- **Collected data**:

= = =

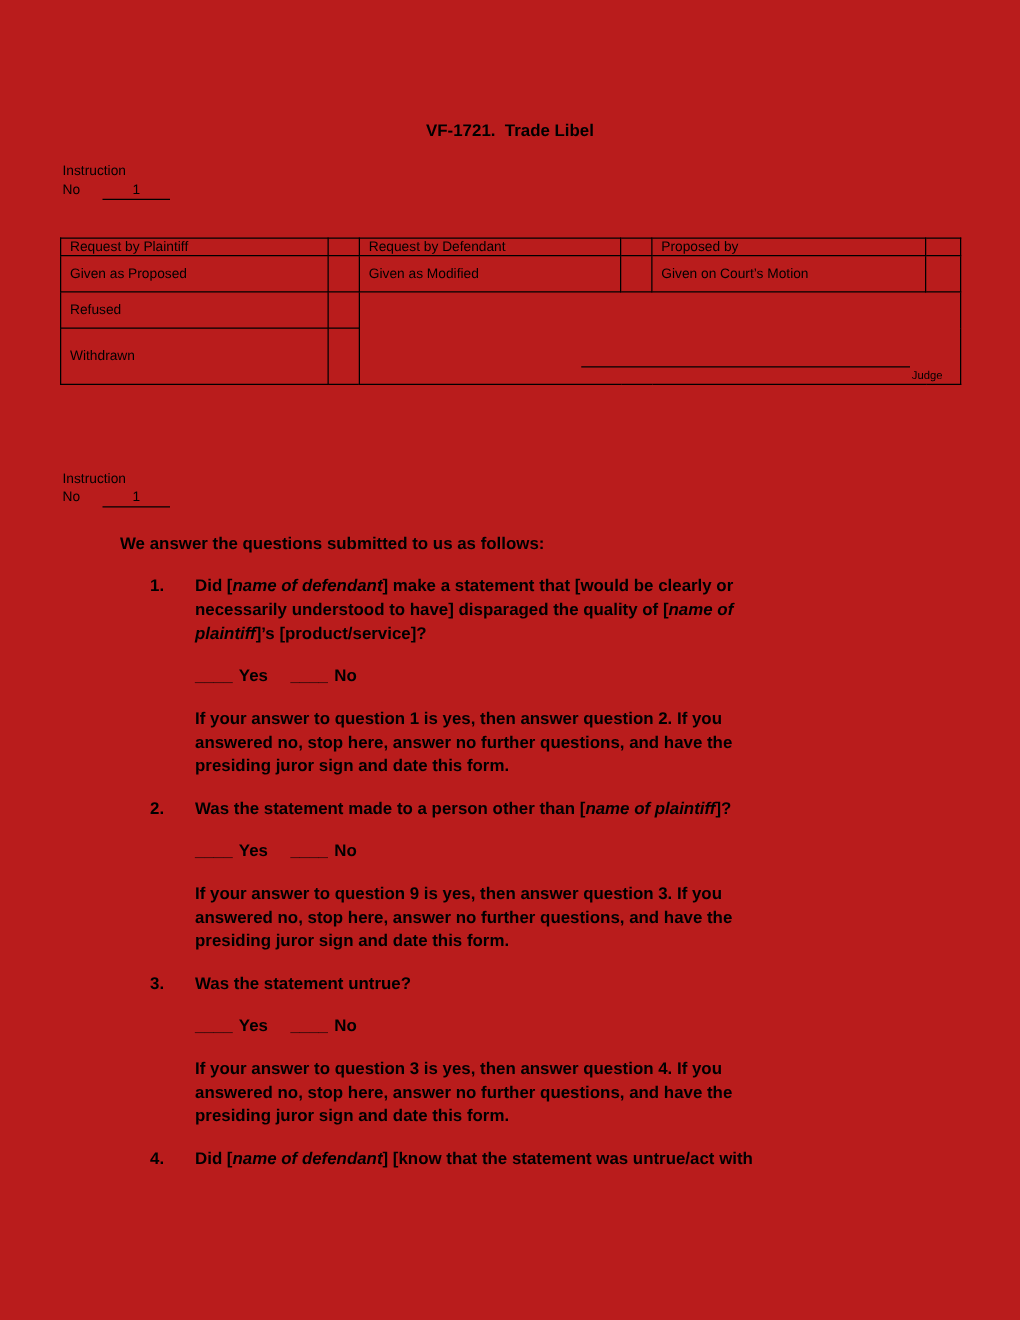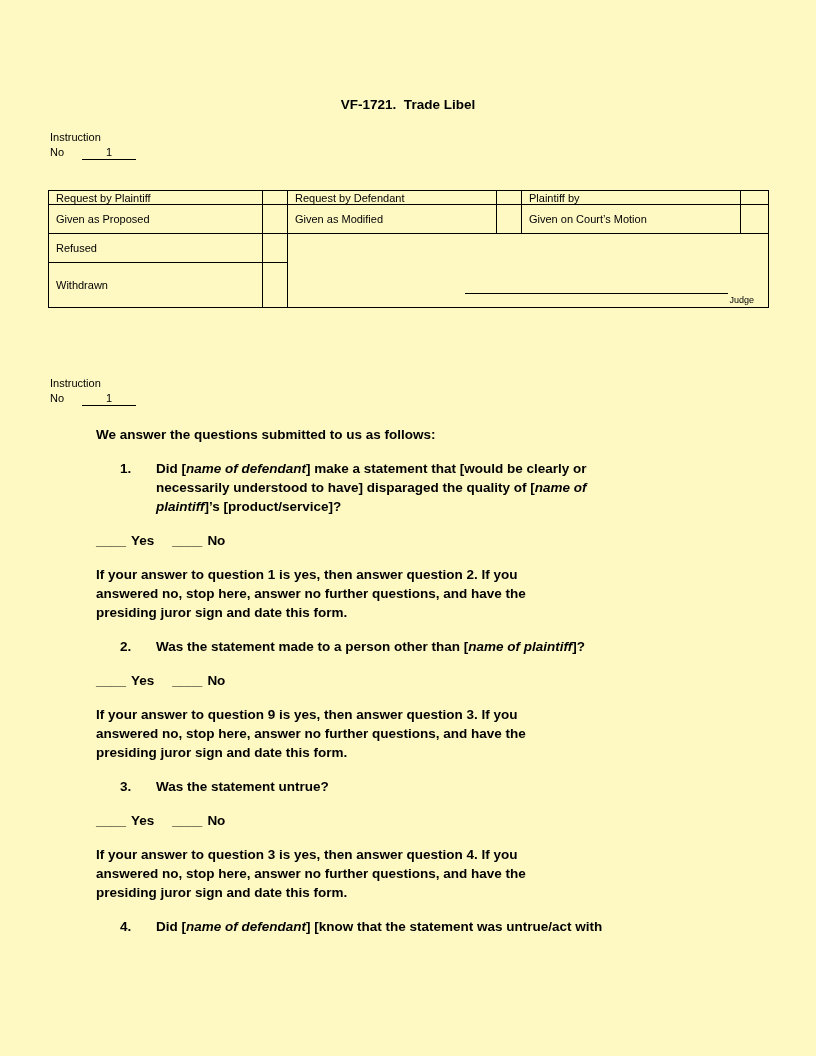--- a/index.html
+++ b/index.html
@@ -7,7 +7,7 @@
     position: relative;
     width: 816px;
     height: 1056px;
-    background: #fef9c3;
+    background: #b91c1c;
     color: #000000;
     font-family: "Liberation Sans", sans-serif;
     overflow: hidden;

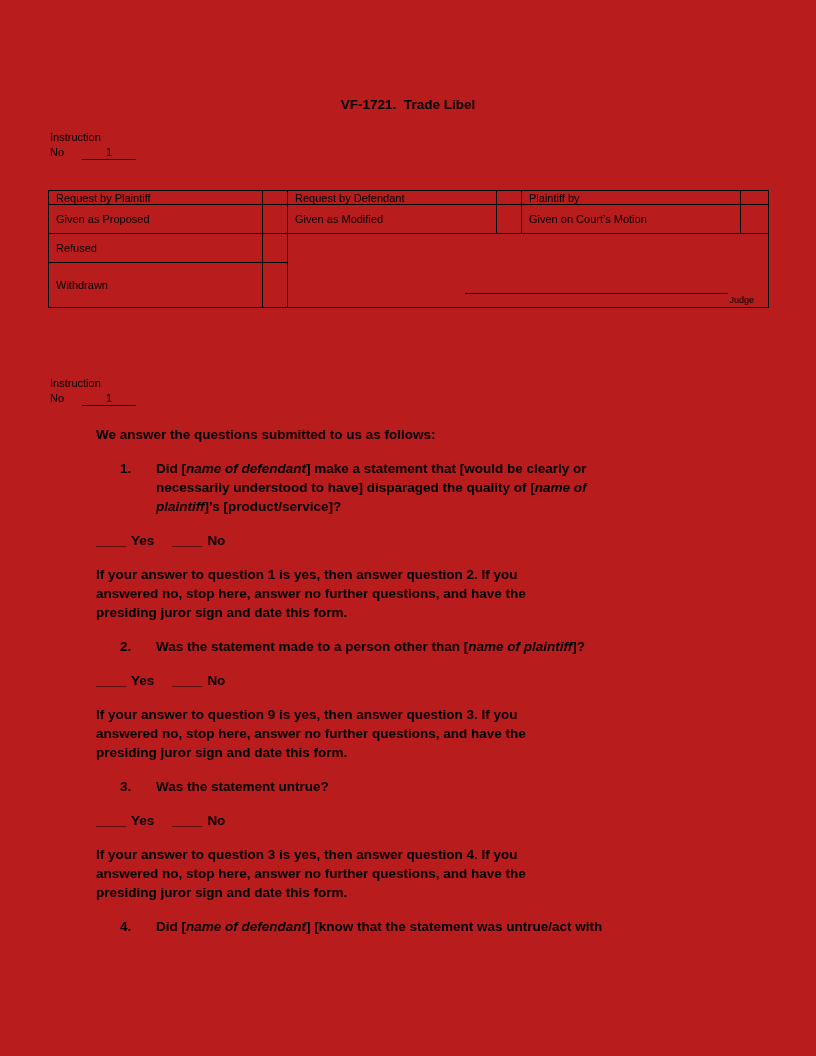--- a/index.html
+++ b/index.html
@@ -122,7 +122,7 @@
         <td class="chk"></td>
         <td>Request by Defendant</td>
         <td class="chk"></td>
-        <td>Plaintiff by</td>
+        <td>Proposed by</td>
         <td class="chk"></td>
       </tr>
       <tr class="r2">

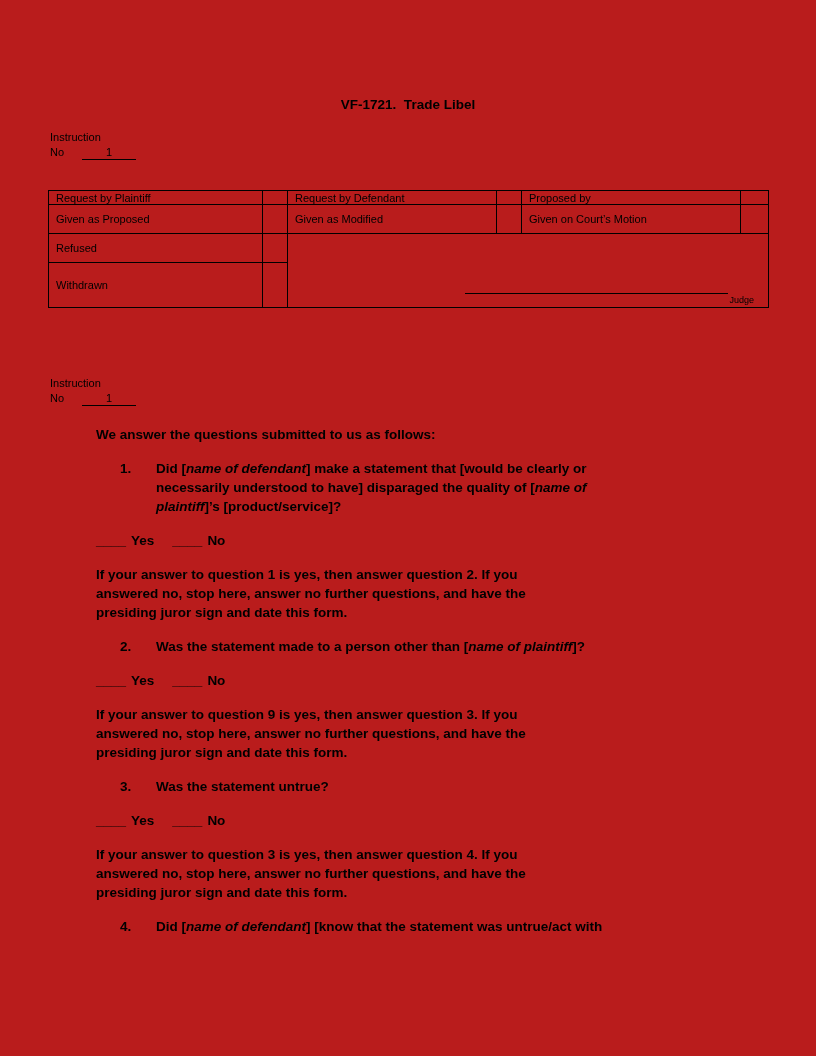--- a/index.html
+++ b/index.html
@@ -90,7 +90,7 @@
   .qnum { flex: 0 0 60px; box-sizing: border-box; padding-left: 24px; }
   .qtext { flex: 1 1 auto; white-space: pre-wrap; }
   .it { font-style: italic; }
-  .indent { }
+  .indent { margin-left: 60px; }
   .followup { white-space: pre-wrap; }
   .ans-label { margin-left: 5px; }
   .ans-blank.gap { margin-left: 18px; }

= = =

- **WORK TO COMPLETE**: Each line of the data that holds "flex" should be copied.

- **COMPLETED TASK**:
   .qnum { flex: 0 0 60px; box-sizing: border-box; padding-left: 24px; }
   .qtext { flex: 1 1 auto; white-space: pre-wrap; }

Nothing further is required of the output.